Unfortunately, this doesn't work because multiple Prometheus instances can scrape in the same interval, which causes bucket counts to double each scrape when the number of active tasks is the same. The difference will not be consistent between scrapes for the same Prometheus instance, either. Here are two tests. The first demonstrating the behavior we want, which passes. The second fails, which shows the problematic behavior with multiple scrapes (calls to takeSnapshot).

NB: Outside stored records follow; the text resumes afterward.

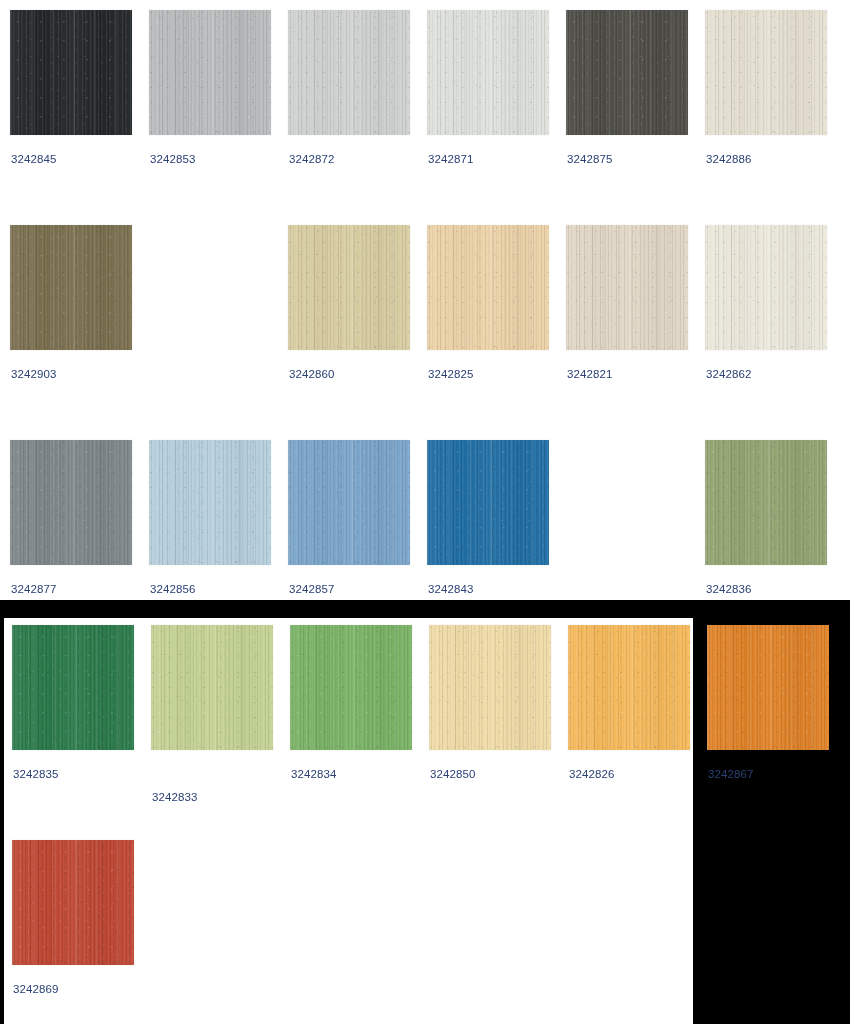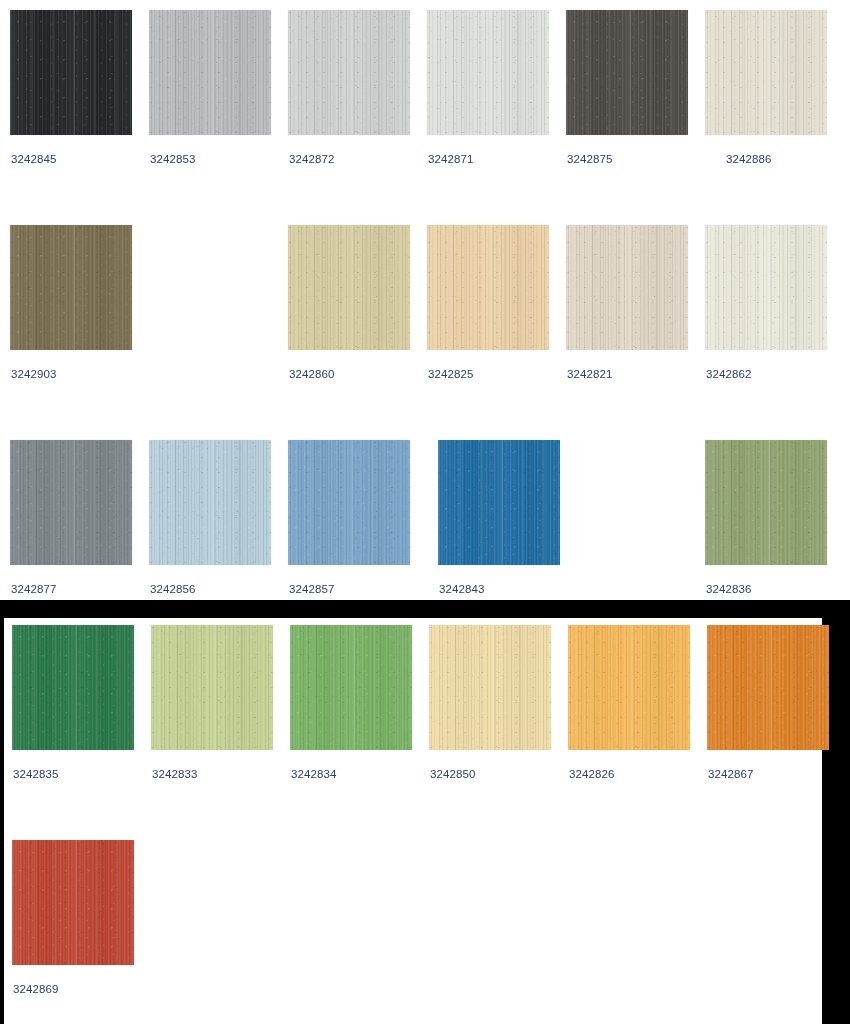"3242886" div.label { margin-left: 20px -> none }
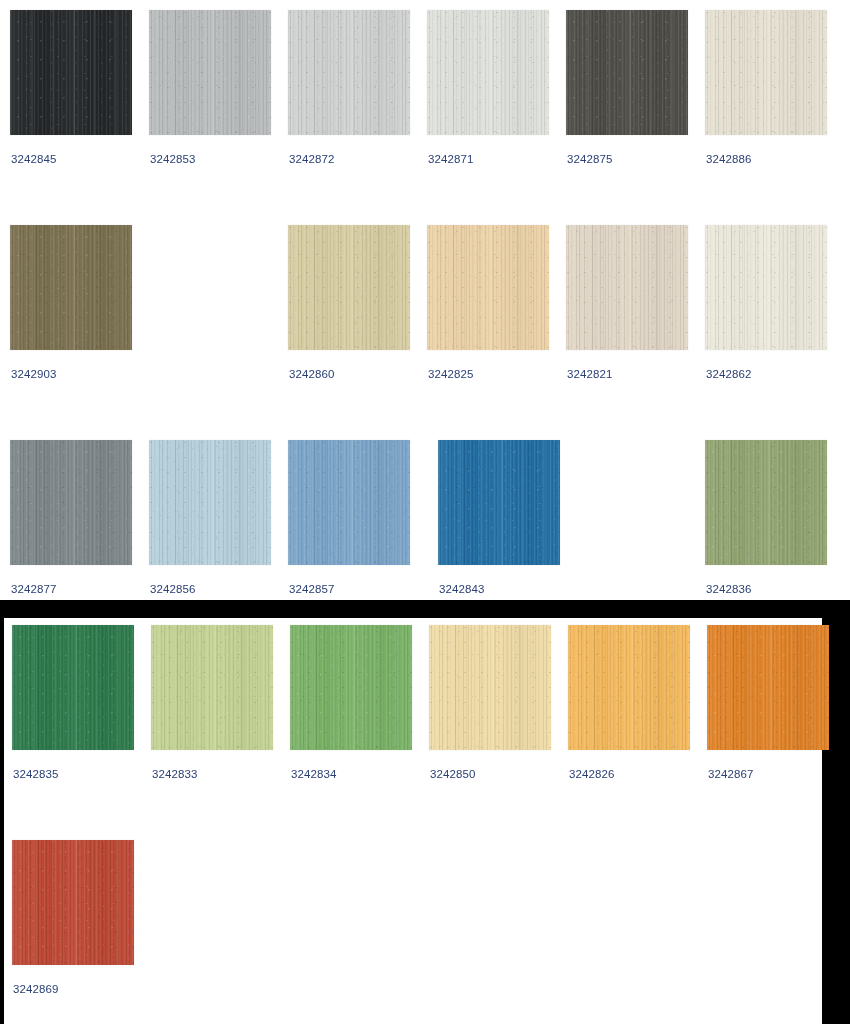"3242843" div.cell { margin-left: 11px -> none }
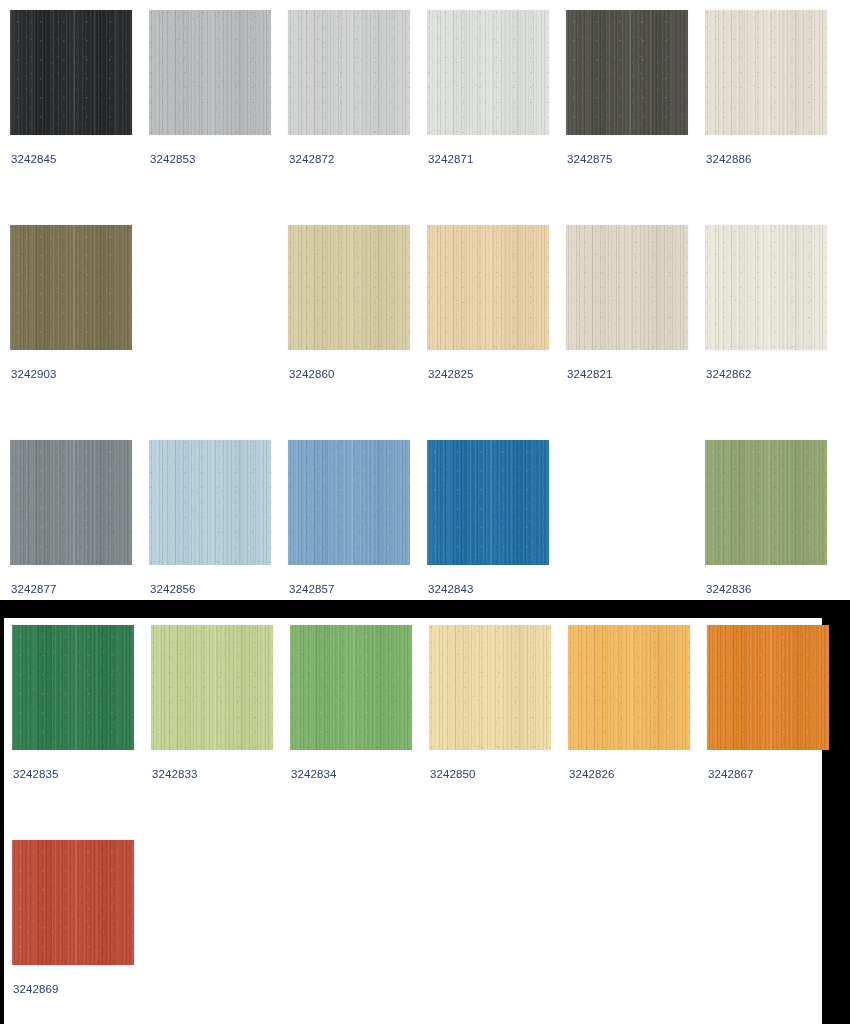"3242835" #section-bottom-inner { width: 818px -> 689px }
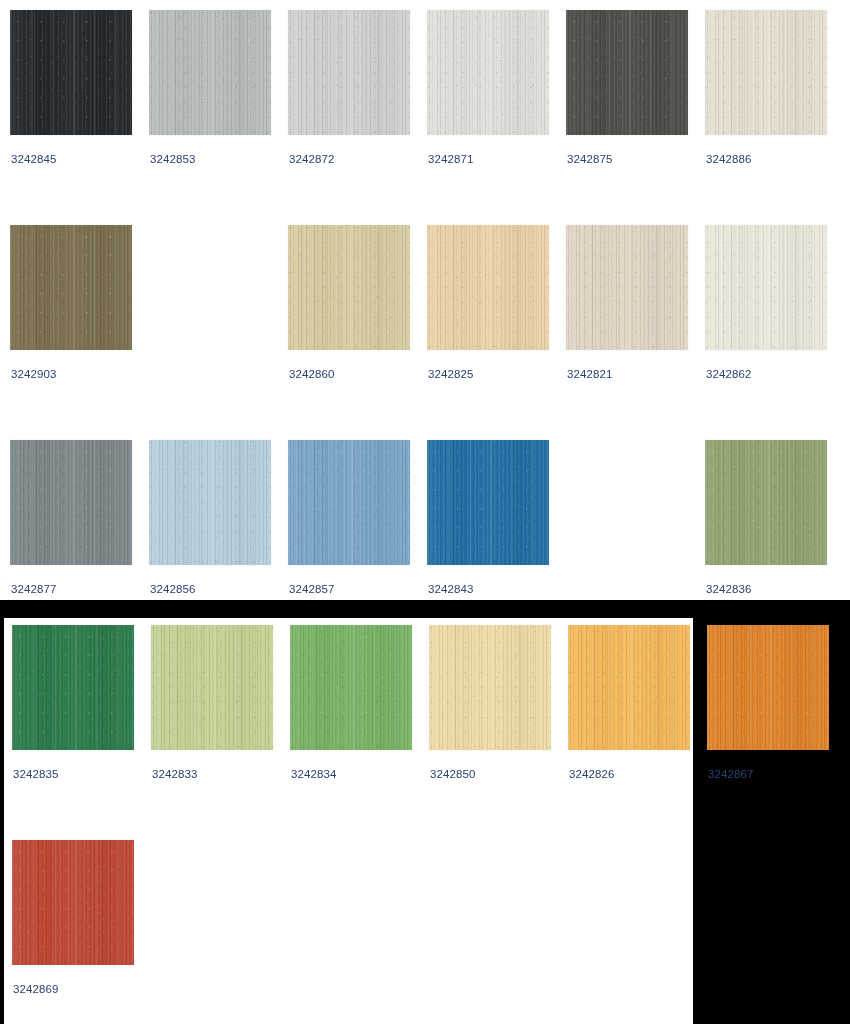"3242833" div.label { margin-top: none -> 23px }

class CumulativeHistogramLongTaskTimerTest {

    MockClock clock = new MockClock();
    MeterRegistry registry = new SimpleMeterRegistry(SimpleConfig.DEFAULT, clock) {
        @Override
        protected LongTaskTimer newLongTaskTimer(Meter.Id id, DistributionStatisticConfig distributionStatisticConfig) {
            return new CumulativeHistogramLongTaskTimer(id, clock, getBaseTimeUnit(), distributionStatisticConfig);
        }
    };

    @Test
    void bucketCountsAreMonotonic_whenTasksComplete() {
        LongTaskTimer ltt = LongTaskTimer.builder("my.ltt").publishPercentileHistogram().register(registry);
        LongTaskTimer.Sample sample = ltt.start();
        clock.add(1, TimeUnit.MINUTES);
        CountAtBucket[] countAtBuckets = ltt.takeSnapshot().histogramCounts();

        assertThat(countAtBuckets[0].bucket(TimeUnit.MINUTES)).isEqualTo(2);
        assertThat(countAtBuckets[0].count()).isOne();

        sample.stop();
        // bucket counts after task completed should not decrease
        countAtBuckets = ltt.takeSnapshot().histogramCounts();
        assertThat(countAtBuckets[0].count()).isOne();
    }

    @Test
    @Issue("#2744")
    void bucketCountsStableWhenMultipleSnapshotsTaken() {
        LongTaskTimer ltt = LongTaskTimer.builder("my.ltt").publishPercentileHistogram().register(registry);
        // one task at 20 minutes, one task at 5 minutes
        ltt.start();
        clock.add(15, TimeUnit.MINUTES);
        ltt.start();
        clock.add(5, TimeUnit.MINUTES);
        // the snapshot should be the same since the tasks and clock do not change
        for (int i = 0; i < 3; i++) {
            CountAtBucket[] countAtBuckets = ltt.takeSnapshot().histogramCounts();
            int index = 0;
            while (countAtBuckets[index].bucket(TimeUnit.NANOSECONDS) < Duration.ofMinutes(5).toNanos()) {
                assertThat(countAtBuckets[index++].count()).isZero();
            }
            while (countAtBuckets[index].bucket(TimeUnit.NANOSECONDS) < Duration.ofMinutes(20).toNanos()) {
                assertThat(countAtBuckets[index++].count()).isOne();
            }
            while (index < countAtBuckets.length) {
                assertThat(countAtBuckets[index++].count()).isEqualTo(2);
            }
        }
    }
}

It seems like we would need some time windowing to not add the previous interval until one full interval has passed, but this still is prone to inconsistency. Different scrapes may happen at different times in the interval with a different number of active tasks, but only one scrape's snapshot will be used as the basis to add in the next interval.

Alternatively, GaugeHistogram is exactly what we want and doesn't require the logic of adding the previous snapshot to maintain monotonicity. Unfortunately, GaugeHistogram is not available in Prometheus' text format; it's only defined in OpenMetrics.